0:03:54.2 Dr. Beth Harris: And I think that the title is really important because we think, “How is that possible, ‘The Volcano That Left’?” Because we look at a volcano and think about it as a rather permanent fixture, because it lasts so much longer than a single human life. And she’s reminding us that the landscape is constantly evolving and changing.
0:04:13.8 Dr. Steven Zucker: Now, the sculpture is surrounded by yet another sculpture by Beatriz Cortez, which are a series of boulder-like forms, also wrought in metal, that simultaneously function to reference the boulders that would have been spewed during the eruption from the volcano, but also are placed to replicate the constellation of Orion. And so there is this dialogue between the Earth and its movements, and the stars and their movements.
0:04:41.5 Dr. Beth Harris: The artist is asking us to shift our perspective: to think about the world, think about the Earth, in a way, from a non-scientific perspective and moving beyond our human perspective.
0:04:52.7 Dr. Steven Zucker: You can look at this sculpture as an abstraction of a volcano. And the artist talks about how abstraction existed, not only in the modern world that is not only in the 19th, the 20th, and the 21st centuries, but existed in the ancient world as well.
0:05:07.6 Dr. Beth Harris: We tend to use the word “modernism” or “the modern” to describe the period in which we live. We have a tendency to see all other periods before us and in fact all places outside of the industrialized world as not modern. And Cortez talks about how we can understand ancient cultures of the past, for example, in Ancient Mesoamerica, as having their own modernism, as being scientifically advanced in their thinking.

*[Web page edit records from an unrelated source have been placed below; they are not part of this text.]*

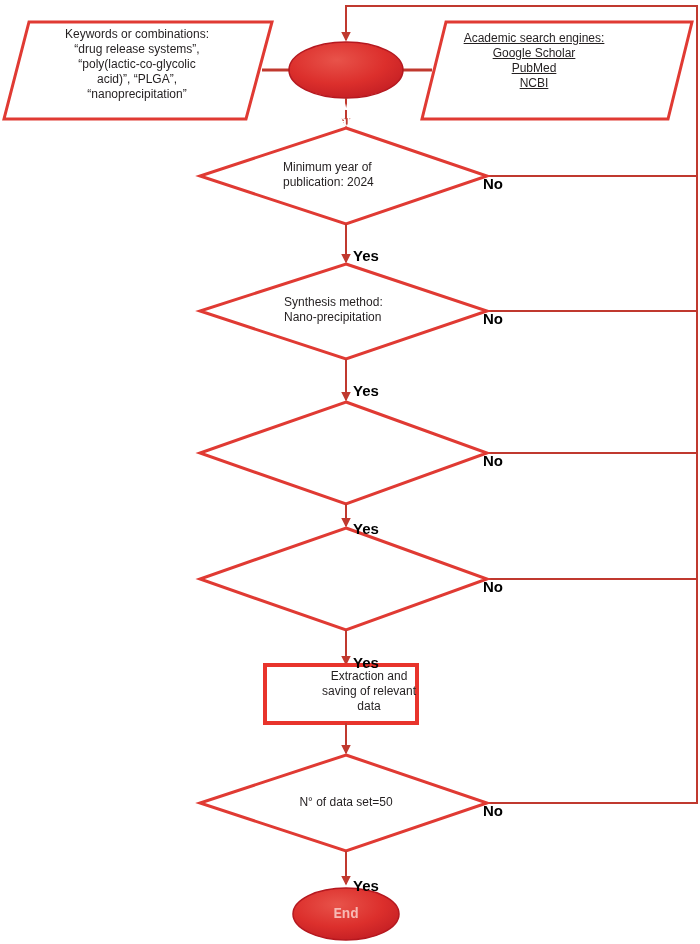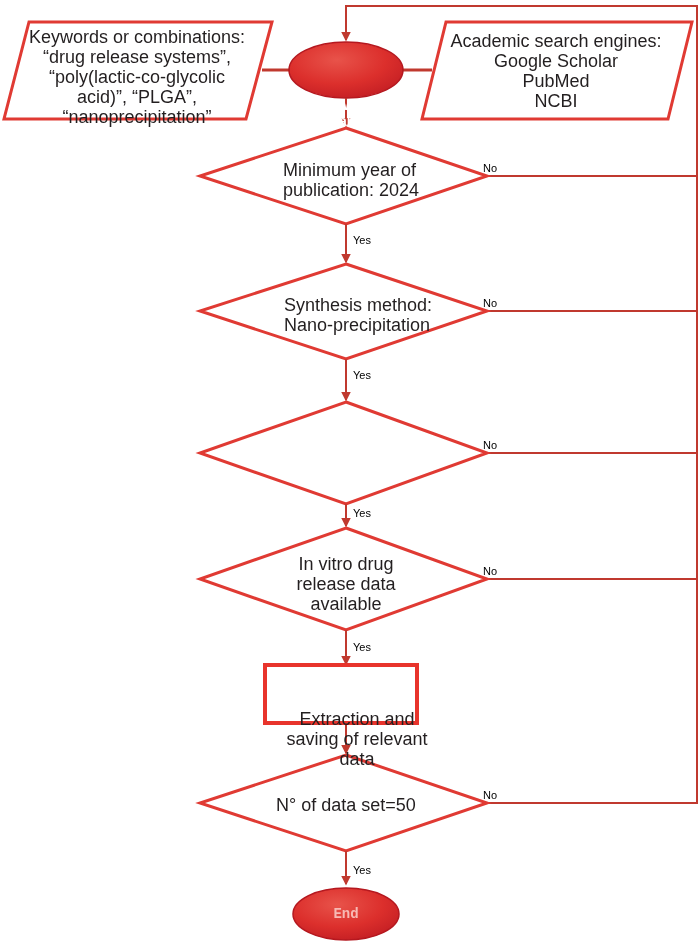--- a/index.html
+++ b/index.html
@@ -20,34 +20,35 @@
   #flow-svg {
     position: absolute;
     left: 0;
     top: 0;
     width: 700px;
     height: 944px;
   }
   .node-label {
     position: absolute;
     color: #231f20;
-    font-size: 18px;
-    line-height: 20px;
+    font-size: 12px;
+    line-height: 15px;
     text-align: center;
     white-space: pre-line;
     pointer-events: none;
   }
   .node-label.left-align { text-align: left; }
   .edge-label {
     position: absolute;
     color: #000000;
-    font-size: 11px;
-    font-weight: normal;
+    font-size: 15px;
+    font-weight: bold;
     line-height: 14px;
     white-space: nowrap;
+    margin-top: 16px;
   }
   .term-label {
     position: absolute;
     font-size: 14px;
     font-weight: bold;
     line-height: 16px;
     text-align: center;
     white-space: pre-line;
     pointer-events: none;
   }
@@ -110,40 +111,37 @@
 
     <ellipse cx="346" cy="914" rx="53" ry="26" fill="url(#nodeGrad)" stroke="#b5181f" stroke-width="1.5"></ellipse>
   </svg>
 
   <div class="node-label" style="left:26px; top:27px; width:222px;">Keywords or combinations:
 “drug release systems”,
 “poly(lactic-co-glycolic
 acid)”, “PLGA”,
 “nanoprecipitation”</div>
 
-  <div class="node-label" style="left:444px; top:31px; width:224px;">Academic search engines:
+  <div class="node-label" style="left:422px; top:31px; width:224px;text-decoration:underline;">Academic search engines:
 Google Scholar
 PubMed
 NCBI</div>
 
   <div class="term-label start-text" style="left:291px; top:53px; width:110px;margin-top:44px;">Keywords
 search</div>
 
   <div class="node-label left-align" style="left:283px; top:160px; width:170px;">Minimum year of
 publication: 2024</div>
 
   <div class="node-label left-align" style="left:276px; top:295px; width:180px;margin-left:8px;">Synthesis method:
 Nano-precipitation</div>
 
 
-  <div class="node-label" style="left:276px; top:554px; width:140px;">In vitro drug
-release data
-available</div>
 
-  <div class="node-label" style="left:272px; top:669px; width:170px;margin-top:40px;">Extraction and
+  <div class="node-label" style="left:284px; top:669px; width:170px;">Extraction and
 saving of relevant
 data</div>
 
   <div class="node-label" style="left:266px; top:795px; width:160px;">N° of data set=50</div>
 
   <div class="term-label end-text" style="left:296px; top:906px; width:100px;font-family:Liberation Mono, monospace;">End</div>
 
   <div class="edge-label" style="left:353px; top:233px;">Yes</div>
   <div class="edge-label" style="left:353px; top:368px;">Yes</div>
   <div class="edge-label" style="left:353px; top:506px;">Yes</div>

0:05:37.0 Dr. Steven Zucker: And when we look at this sculpture of the volcano, this volcano would have been witness to those various modernisms.
0:05:43.4 Dr. Beth Harris: And she says, “For me, this work is also a conversation about ancient forms of abstraction. I have always been fascinated by the idea that in ancient times, there were other modernities, there were other developments, scientific developments, knowledge that was so precise that, sometimes, some of it we don’t have now. And there was the ability for abstraction.”
0:06:05.0 Dr. Steven Zucker: In fact, she recognizes that the eruption of this volcano cooled the Earth at a time that she suspects it had been heating up. And so she’s thinking about the Earth’s ability to heal itself.
0:06:17.1 Dr. Beth Harris: This sculpture will travel up the Hudson through what is acknowledged as a hot zone by climate scientists, a place where the Earth happens to be warming more quickly than in other places. So, here we have the sculpture acquiring new meanings as it moves through this place that is being transformed by global warming.